--- Provided records ---
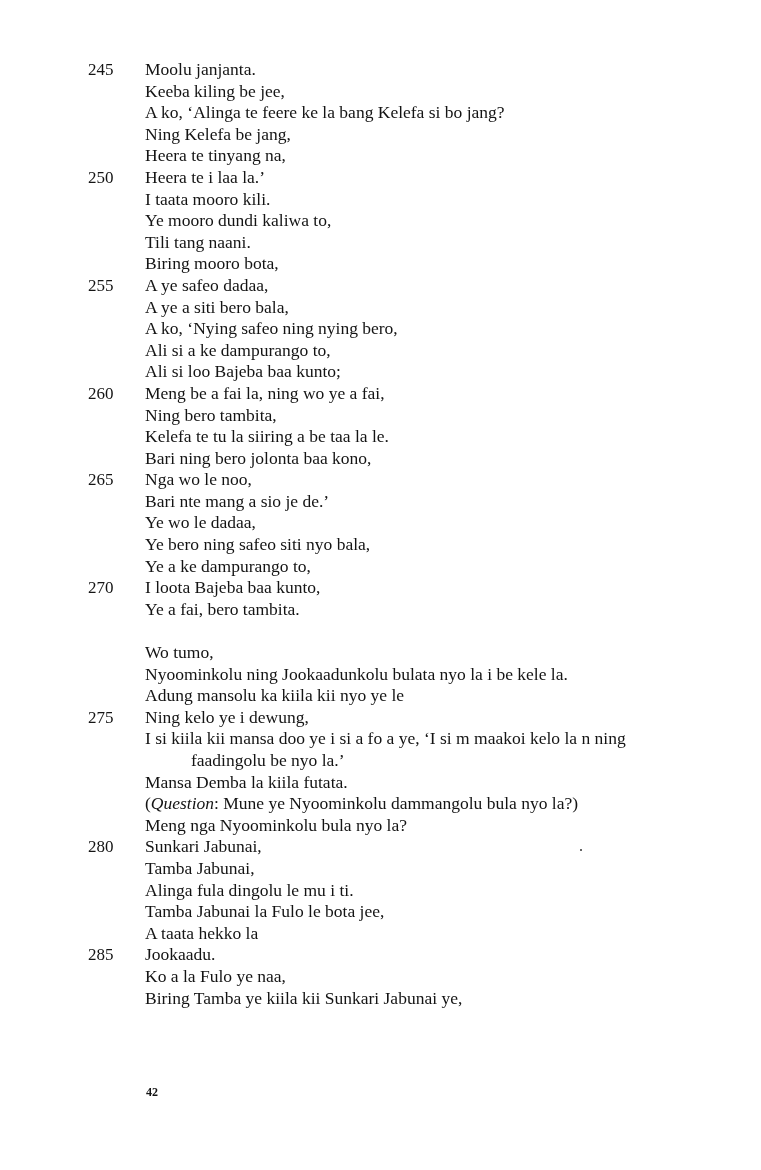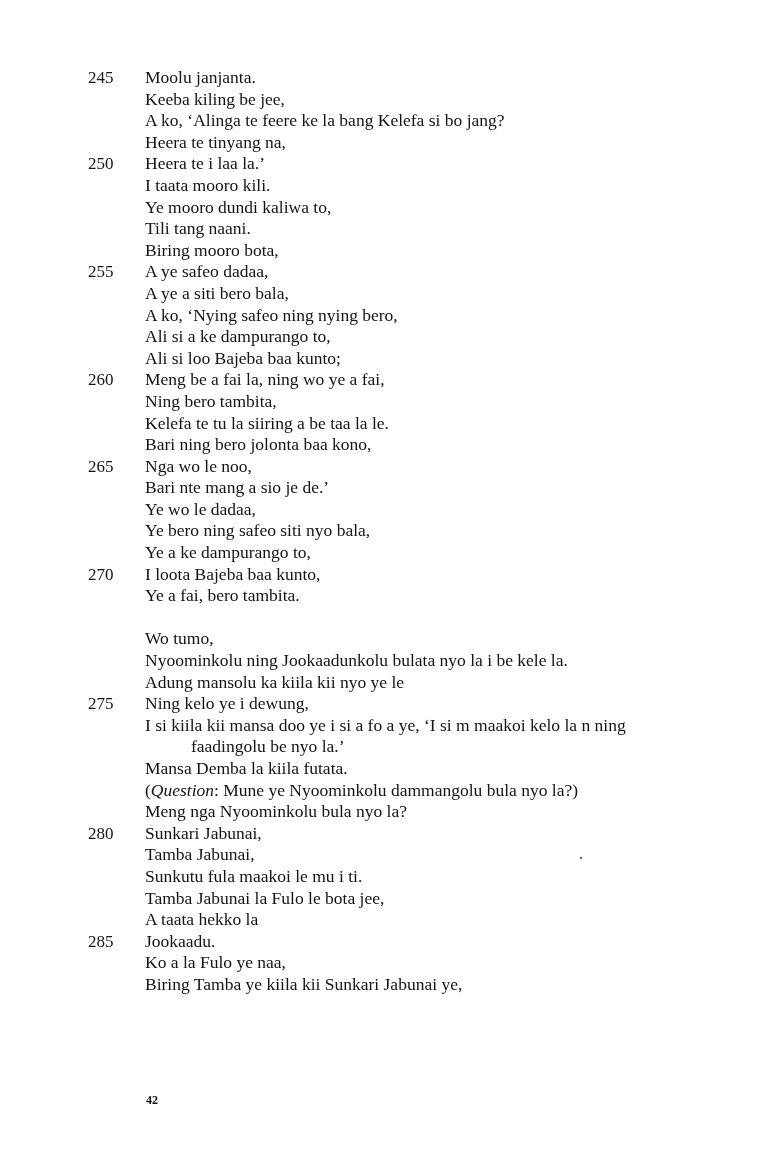"245" .page { top: 16px -> 8px }
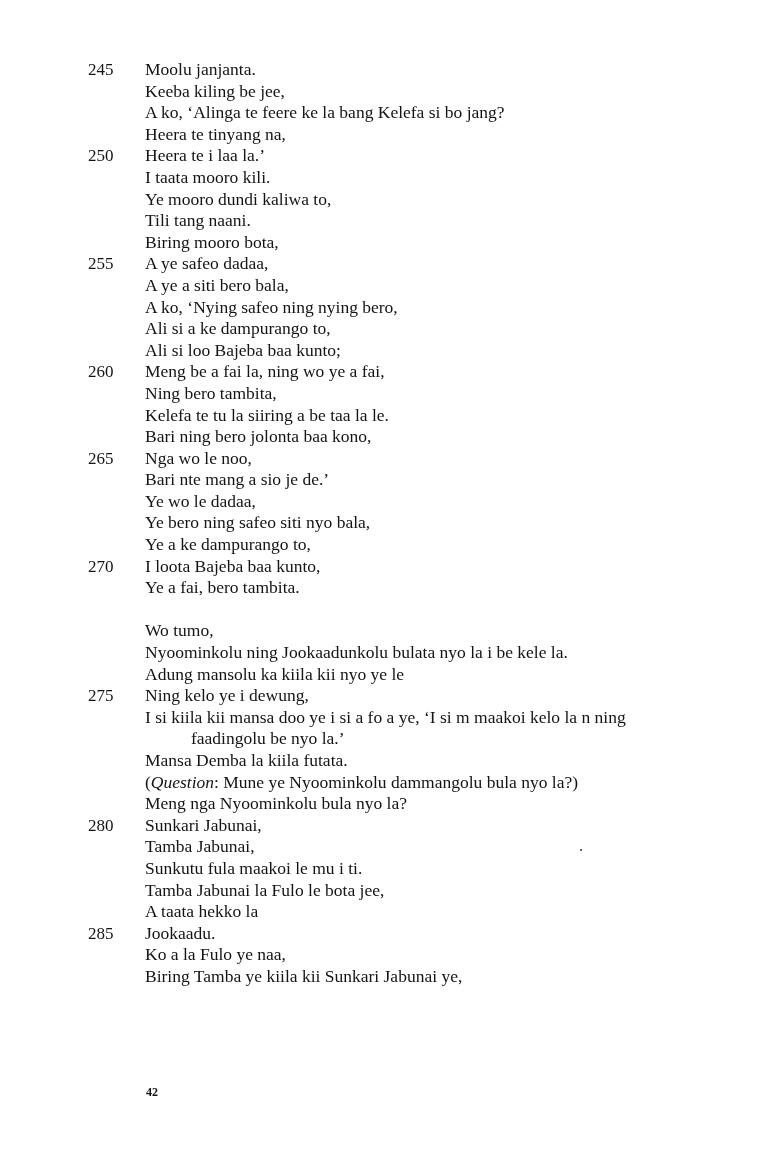"Ning Kelefa be jang," div.line { html: none -> <div> <span></span> <span><span></span><em></em><span>Ning Kelefa be jang,</span></span> </div> }
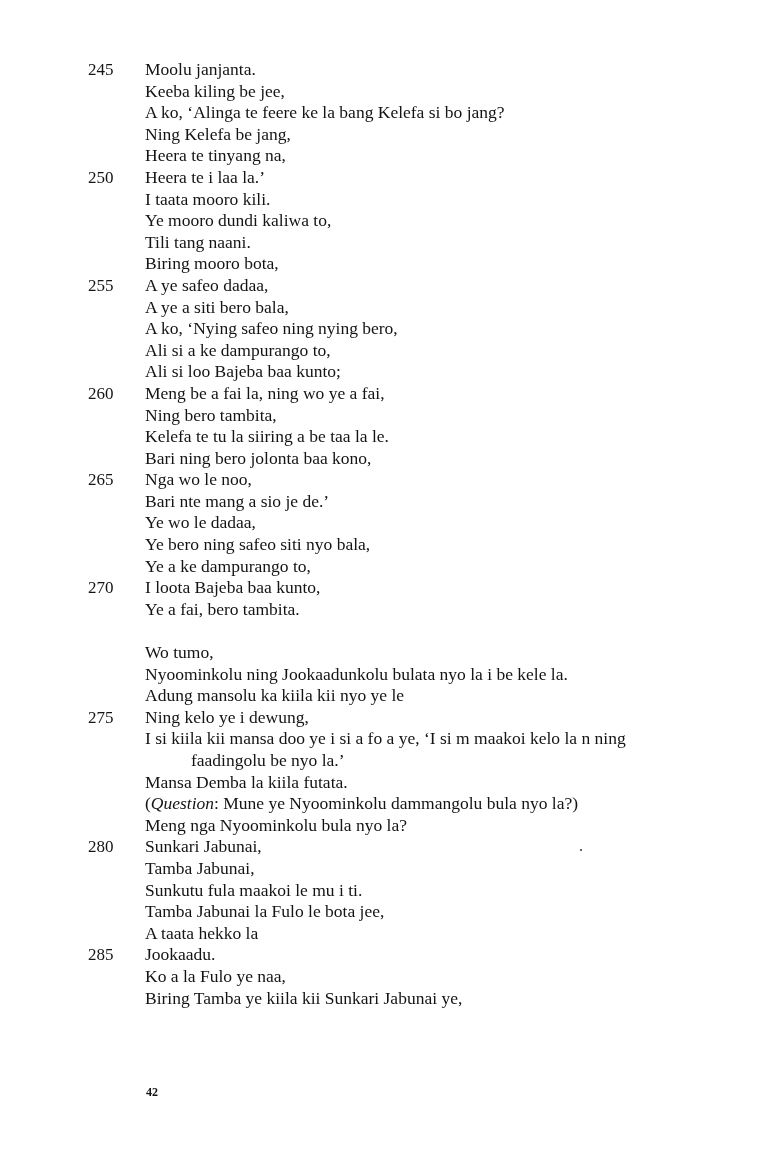"Sunkutu fula maakoi le mu" span { text: Sunkutu fula maakoi -> Alinga fula dingolu }
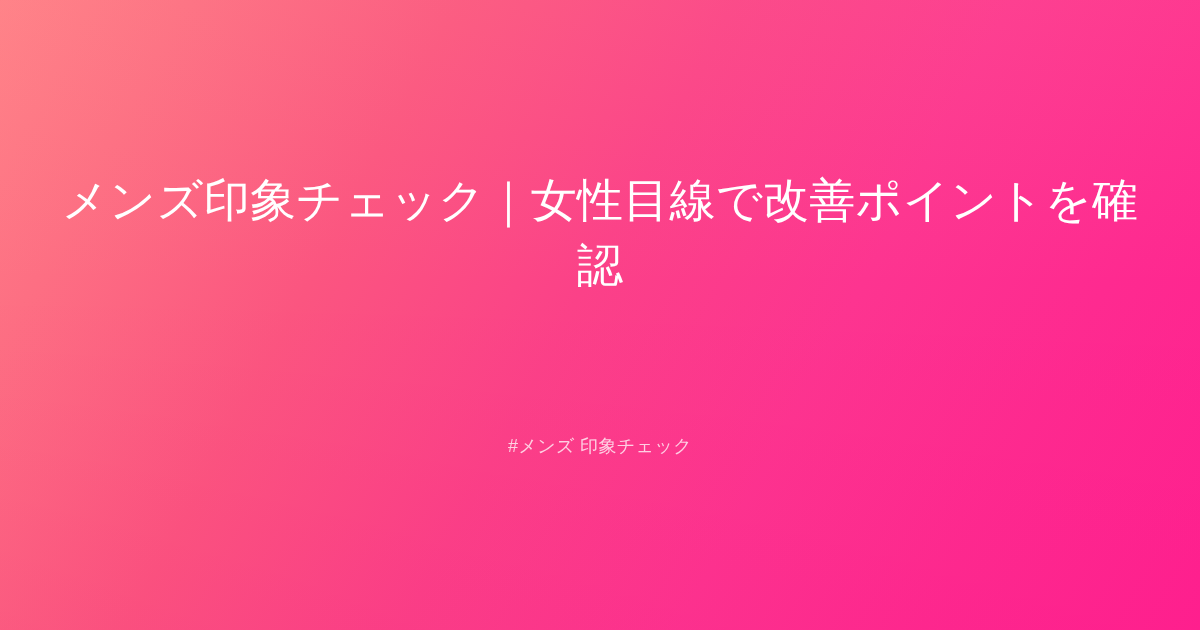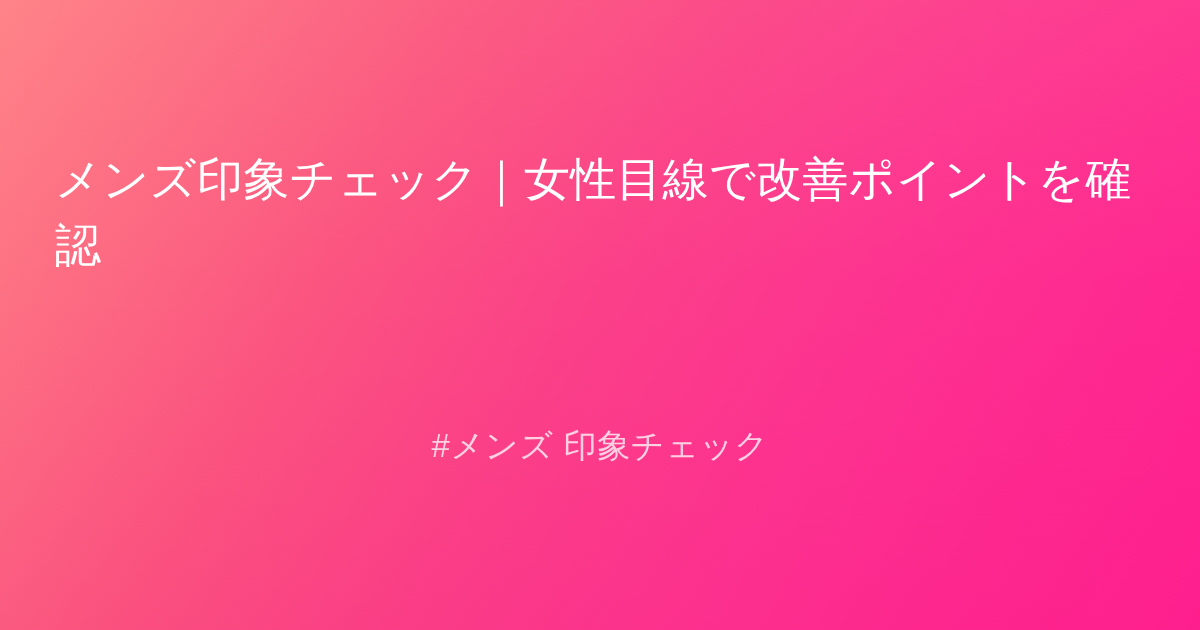"メンズ印象チェック｜女性目線で改善ポイントを確認" .og-title { font-family: Liberation Mono, monospace -> Liberation Serif, serif; text-align: left -> center }
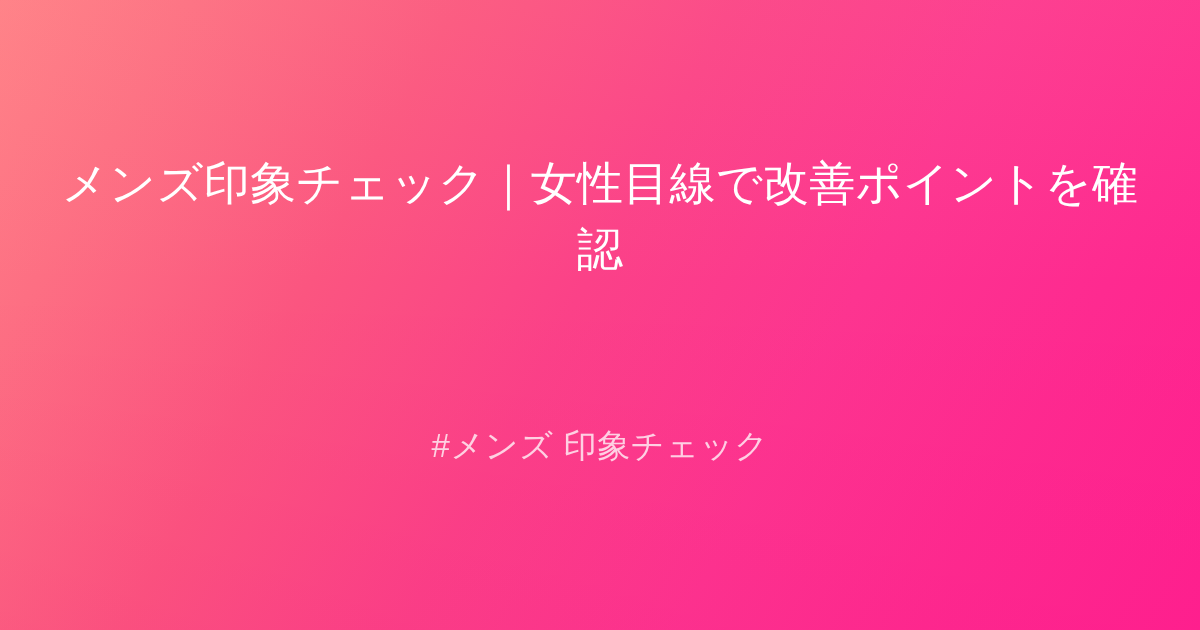"#メンズ 印象チェック" .og-tag { font-size: 33px -> 18px; margin: 11px -> 4px }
---
§ **Required action**
The entries above need to be repeated in full, word for word. Skip the images.

§ **Response below**
"245" .page { top: 16px -> 8px }
"Ning Kelefa be jang," div.line { html: none -> <div> <span></span> <span><span></span><em></em><span>Ning Kelefa be jang,</span></span> </div> }
"Sunkutu fula maakoi le mu" span { text: Sunkutu fula maakoi -> Alinga fula dingolu }
"メンズ印象チェック｜女性目線で改善ポイントを確認" .og-title { font-family: Liberation Mono, monospace -> Liberation Serif, serif; text-align: left -> center }
"#メンズ 印象チェック" .og-tag { font-size: 33px -> 18px; margin: 11px -> 4px }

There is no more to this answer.